Reasoning and hypothesizing about signaling networks
Chitta R. Baral, Nam Tran · 2006
A living cell constantly receives and responds to signals from its environment. Signals come in the form of light, heat, or biochemical molecules. Signals initiate networks of biochemical reactions in the cell, which result in cell growth, cell movement, cell survival or programmed cell death. Malfunctions of these signaling networks usually cause diseases. For example, a signal may not be turned off after it has triggered cell division, thus resulting in excessive growth of cells and causing cancer. Consequently, effective therapeutic strategies may be based on correction or adjustment of broken-down signaling networks. The goal of this dissertation is to contribute toward computer-aided modeling and inference of signaling networks. Most of the existing approaches are based on quantitative models such as differential equations. The analysis of a model is usually done via simulation and perturbation. Such an analysis can easily answer prediction queries (about impact of events on the cell). However, it is computationally expensive to answer questions about explaining a particular observation, or about planning to alter the cell behavior.
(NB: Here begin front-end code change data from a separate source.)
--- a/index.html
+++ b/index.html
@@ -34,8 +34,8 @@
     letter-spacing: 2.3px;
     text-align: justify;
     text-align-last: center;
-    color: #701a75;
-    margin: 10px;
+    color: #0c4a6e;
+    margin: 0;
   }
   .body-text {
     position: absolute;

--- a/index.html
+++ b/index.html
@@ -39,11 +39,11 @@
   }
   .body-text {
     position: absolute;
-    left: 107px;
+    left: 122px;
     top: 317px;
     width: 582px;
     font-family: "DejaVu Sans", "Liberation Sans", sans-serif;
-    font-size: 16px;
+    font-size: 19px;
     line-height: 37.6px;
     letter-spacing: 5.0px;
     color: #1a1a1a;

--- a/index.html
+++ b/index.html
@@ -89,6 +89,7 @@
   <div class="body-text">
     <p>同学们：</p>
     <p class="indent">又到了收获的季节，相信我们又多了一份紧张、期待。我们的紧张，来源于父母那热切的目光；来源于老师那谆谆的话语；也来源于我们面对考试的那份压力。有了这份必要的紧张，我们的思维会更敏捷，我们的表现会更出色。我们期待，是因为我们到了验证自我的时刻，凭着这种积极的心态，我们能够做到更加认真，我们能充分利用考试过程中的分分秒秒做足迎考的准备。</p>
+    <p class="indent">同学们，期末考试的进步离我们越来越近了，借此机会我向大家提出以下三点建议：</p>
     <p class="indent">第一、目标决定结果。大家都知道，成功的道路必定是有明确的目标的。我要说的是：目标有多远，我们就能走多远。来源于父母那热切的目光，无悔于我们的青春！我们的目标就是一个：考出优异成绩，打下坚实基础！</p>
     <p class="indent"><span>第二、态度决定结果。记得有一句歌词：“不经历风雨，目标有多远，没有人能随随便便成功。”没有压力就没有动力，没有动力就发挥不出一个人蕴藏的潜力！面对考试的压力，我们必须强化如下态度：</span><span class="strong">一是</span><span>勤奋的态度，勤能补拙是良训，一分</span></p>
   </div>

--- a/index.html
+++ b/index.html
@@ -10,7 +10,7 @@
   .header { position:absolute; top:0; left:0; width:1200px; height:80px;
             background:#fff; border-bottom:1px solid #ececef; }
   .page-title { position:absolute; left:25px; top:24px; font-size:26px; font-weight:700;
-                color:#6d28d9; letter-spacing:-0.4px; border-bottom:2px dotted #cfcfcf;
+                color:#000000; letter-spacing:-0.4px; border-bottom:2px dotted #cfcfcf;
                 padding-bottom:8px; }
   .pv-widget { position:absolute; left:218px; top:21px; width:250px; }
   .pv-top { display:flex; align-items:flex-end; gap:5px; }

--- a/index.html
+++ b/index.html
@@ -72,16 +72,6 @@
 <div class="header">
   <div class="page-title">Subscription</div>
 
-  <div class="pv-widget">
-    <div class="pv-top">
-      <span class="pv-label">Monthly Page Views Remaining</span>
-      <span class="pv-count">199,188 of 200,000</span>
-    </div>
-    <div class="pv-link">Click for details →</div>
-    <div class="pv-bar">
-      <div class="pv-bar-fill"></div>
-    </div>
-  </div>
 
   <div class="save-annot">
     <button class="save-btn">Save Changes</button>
Moreover, quantitative information (e.g., kinetic data) is hard to obtain, thus rendering the quantitative models inexact. Several qualitative approaches have been proposed, but they have not yet addressed explanation and planning queries. Besides, they do not deal with the incompleteness of information about signaling networks, such as missing pathways or uncertainty of observations. In this dissertation, a knowledge-based approach is proposed for representing and reasoning about signaling networks. A non-monotonic knowledge representation language is presented that can handle incomplete or partial information about signaling networks. The language and a prototype of knowledge have been implemented using a state-of-the-art AnsProlog reasoning engine, which can compute prediction, explanation and planning queries. The proposed approach also allows for easy updating of the knowledge base when new knowledge becomes available.